Out of curiosity we ran some rough-and-ready benchmark tests to see how much we should care. Firstly, we generated a list of 10,000 random integers and summed it using the three distinct implementations below:

    double useMethodReference(List<Number> input) {
        return input.stream().mapToDouble(Number::doubleValue).sum();
    }

    double useLambda(List<Number> input) {
        return input.stream().mapToDouble(i -> i.doubleValue()).sum();
    }

    double useUglyJava(List<Number> input) {
        double retValue = 0.0;
        for (Number n : input) {
            retValue += n.doubleValue();
        }
        return retValue;
    }

The table below reports the results in microseconds. Several iterations were run so that initial transients as the JVM warmed up could be accounted for.

Iteration	Simple Java	Method Ref.	Lambda
1	736	6445	1401
2	419	167	159
3	110	151	147
4	82	149	148
5	81	152	145
6	82	142	154

This shows that once the JVM has optimised (at runtime) for the code patterns, then the non-stream approach is 40-50% faster. It is also noticeable that the java code ‘warms up’ faster, implying that the JVM has to do less funky runtime optimisation - which makes sense. This latter point is not that relevant, as in this context it is only bits of code called frequently enough to be fully runtime-optimised that we should really consider optimising. This test is highly abstract and does not do anything as complex as real game code.
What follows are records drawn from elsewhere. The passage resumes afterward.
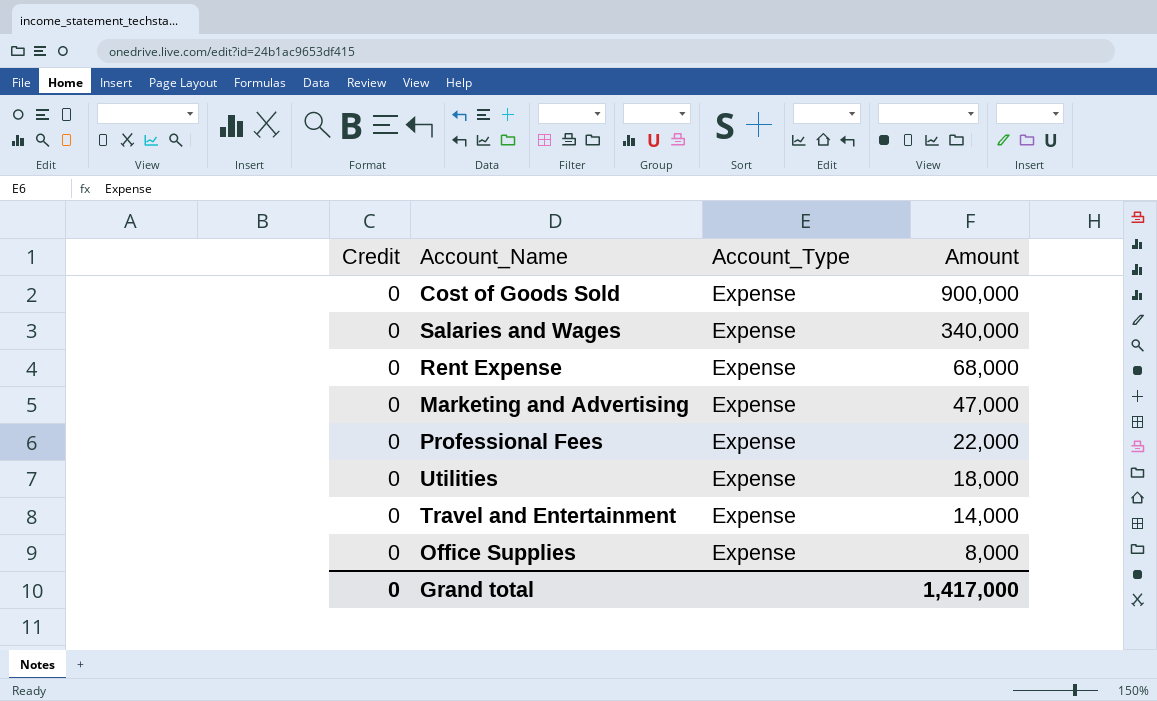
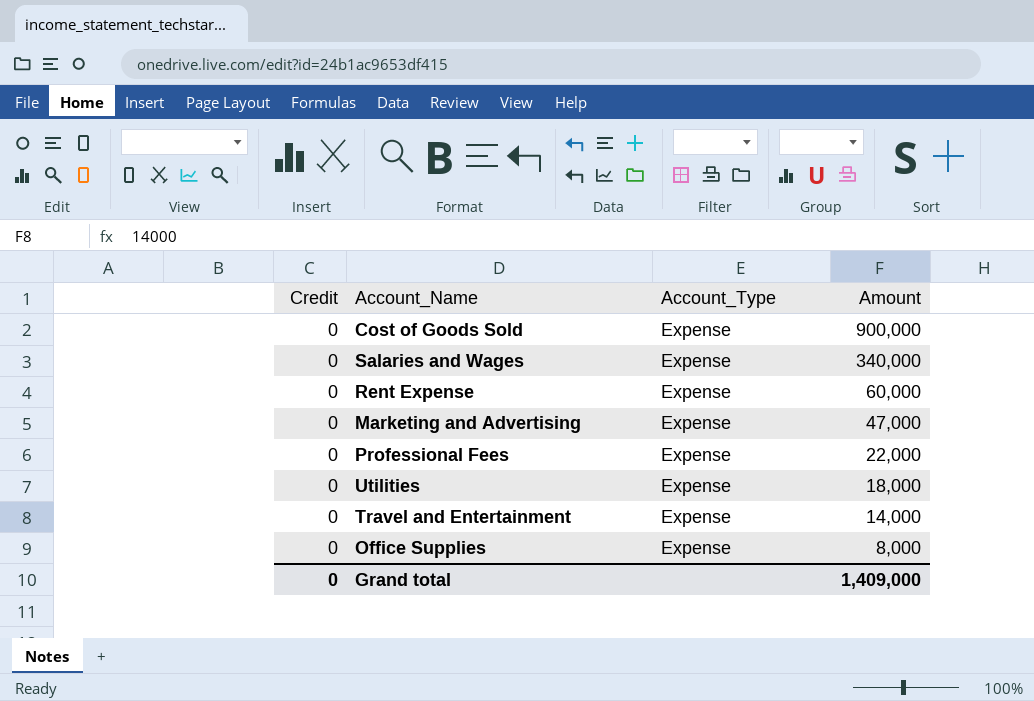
Rent Expense | Amount: 68,000 -> 60,000
Grand total | Amount: 1,417,000 -> 1,409,000

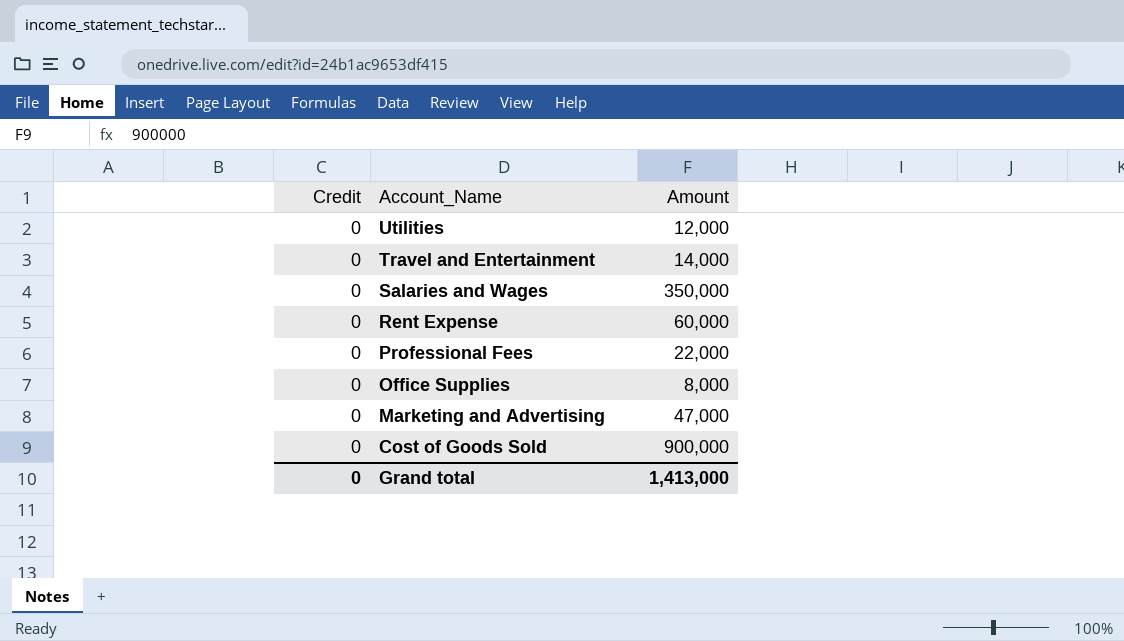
row order: Amount descending -> Account_Name descending
column Account_Type | position: 3 -> none
Utilities | Amount: 18,000 -> 12,000
Salaries and Wages | Amount: 340,000 -> 350,000
Grand total | Amount: 1,409,000 -> 1,413,000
Secondly, we therefore converted the core MCTS algorithm to use/avoid streams completely in three functions called multiple times in each iteration - namely to count the number of node visits, and the value of a node, and find all unexpanded nodes.

// Firstly two plain java functions
    private double actionTotValueV1(AbstractAction action, int playerId) {
        double retValue = 0.0;
        for (SingleTreeNodeNoStreams node : children.get(action)) {
            if (node != null)
                retValue += node.totValue[playerId];
        }
        return retValue;
    }

    private List<AbstractAction> unexpandedActionsV1() {
        List<AbstractAction> retValue = new ArrayList<>();
        for (AbstractAction action : actionsFromState) {
            if(children.get(action) == null)
                retValue.add(action);
        }
        return retValue;
    }

// and then their streamed/method referenced versions
    private double actionTotValueV2(AbstractAction action, int playerId) {
        return Arrays.stream(children.get(action))
                .filter(Objects::nonNull)
                .mapToDouble(n -> n.totValue[playerId])
                .sum();
    }

    private List<AbstractAction> unexpandedActionsV2() {
        return actionsFromState.stream().filter(a -> children.get(a) == null).collect(toList());
    }

We then ran comparisons on two games.

Dots and Boxes with 1s of time per move, OSLA opponents, 4 players, Closed Loop MCTS, and no rollouts or redeterminisation. The lack of rollouts and using Closed Loop means that we do very little work in the forward model, and hence the computational work is concentrated in the MCTS algorithm itself.
Love Letter with 2s of time per move, random opponents, 4 players, Open Loop, Information Set MCTS but again with no rollouts.

Game	Stream Iter.	No Stream Iter	Gain
DotsAndBoxes	3600	4100	10-15%
LoveLetter	16000	18000	10-15%

The reported figures are median MCTS iterations conducted within the computational budget. The mean figure is warped by outliers of a small number of iterations (while the JVM warms up) and huge number of iterations at the end of a game, when we can easily run hundreds of thousands of iterations to decide on the final move. The median is robust to these outliers.

Conclusion

In this case we decided to convert the four relevant MCTS functions to the non-stream version. This is because even a 10% performance increase in a core method used by every game may be helpful. However, in general, using a more functional, stream-based style benefits from:

clearer code
more concise code
less error-prone code

And outside of this quite specific core the decision would have gone the other way. So, knock yourself out with streams and lambdas and only bother optimising if there may actually be a problem.